Top of Supplied information
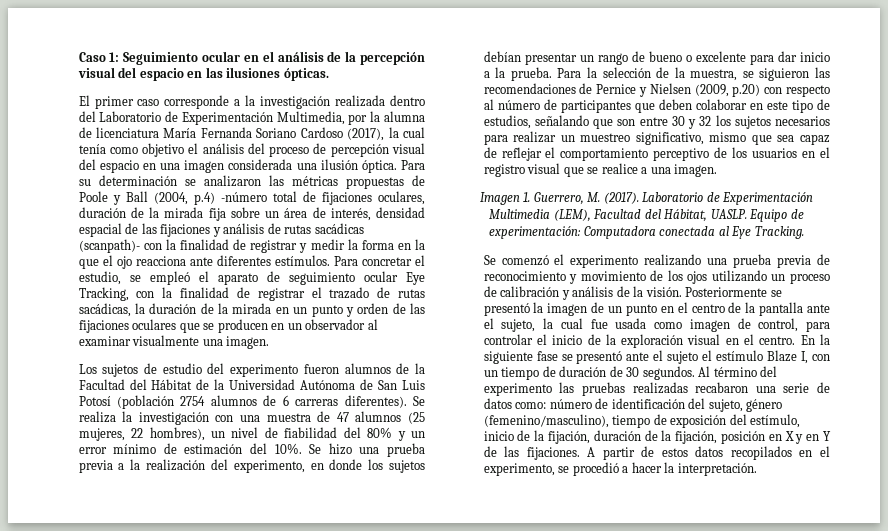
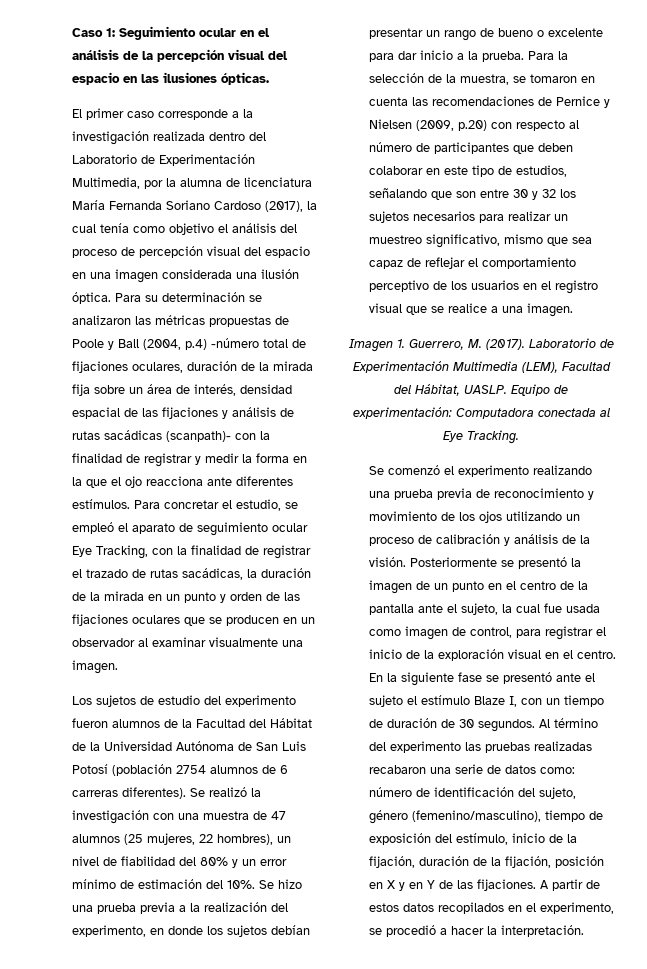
- Se realiza la investigación con una muestra de 47 alumnos (25 mujeres, 22 hombres), un nivel de fiabilidad del 80% y un error mínimo de estimación del 10%.
+ Se realizó la investigación con una muestra de 47 alumnos (25 mujeres, 22 hombres), un nivel de fiabilidad del 80% y un error mínimo de estimación del 10%.
- Para la selección de la muestra, se siguieron las recomendaciones de Pernice y Nielsen (2009, p.20) con respecto al número de participantes que deben colaborar en este tipo de estudios, señalando que son entre 30 y 32 los sujetos necesarios para realizar un muestreo significativo, mismo que sea capaz de reflejar el comportamiento perceptivo de los usuarios en el registro visual que se realice a una imagen.
+ Para la selección de la muestra, se tomaron en cuenta las recomendaciones de Pernice y Nielsen (2009, p.20) con respecto al número de participantes que deben colaborar en este tipo de estudios, señalando que son entre 30 y 32 los sujetos necesarios para realizar un muestreo significativo, mismo que sea capaz de reflejar el comportamiento perceptivo de los usuarios en el registro visual que se realice a una imagen.
- Posteriormente se presentó la imagen de un punto en el centro de la pantalla ante el sujeto, la cual fue usada como imagen de control, para controlar el inicio de la exploración visual en el centro.
+ Posteriormente se presentó la imagen de un punto en el centro de la pantalla ante el sujeto, la cual fue usada como imagen de control, para registrar el inicio de la exploración visual en el centro.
Bottom of Supplied information
Task directions:
Recreate the listing above word for word, dropping each picture it contains.

Reply:
- Se realiza la investigación con una muestra de 47 alumnos (25 mujeres, 22 hombres), un nivel de fiabilidad del 80% y un error mínimo de estimación del 10%.
+ Se realizó la investigación con una muestra de 47 alumnos (25 mujeres, 22 hombres), un nivel de fiabilidad del 80% y un error mínimo de estimación del 10%.
- Para la selección de la muestra, se siguieron las recomendaciones de Pernice y Nielsen (2009, p.20) con respecto al número de participantes que deben colaborar en este tipo de estudios, señalando que son entre 30 y 32 los sujetos necesarios para realizar un muestreo significativo, mismo que sea capaz de reflejar el comportamiento perceptivo de los usuarios en el registro visual que se realice a una imagen.
+ Para la selección de la muestra, se tomaron en cuenta las recomendaciones de Pernice y Nielsen (2009, p.20) con respecto al número de participantes que deben colaborar en este tipo de estudios, señalando que son entre 30 y 32 los sujetos necesarios para realizar un muestreo significativo, mismo que sea capaz de reflejar el comportamiento perceptivo de los usuarios en el registro visual que se realice a una imagen.
- Posteriormente se presentó la imagen de un punto en el centro de la pantalla ante el sujeto, la cual fue usada como imagen de control, para controlar el inicio de la exploración visual en el centro.
+ Posteriormente se presentó la imagen de un punto en el centro de la pantalla ante el sujeto, la cual fue usada como imagen de control, para registrar el inicio de la exploración visual en el centro.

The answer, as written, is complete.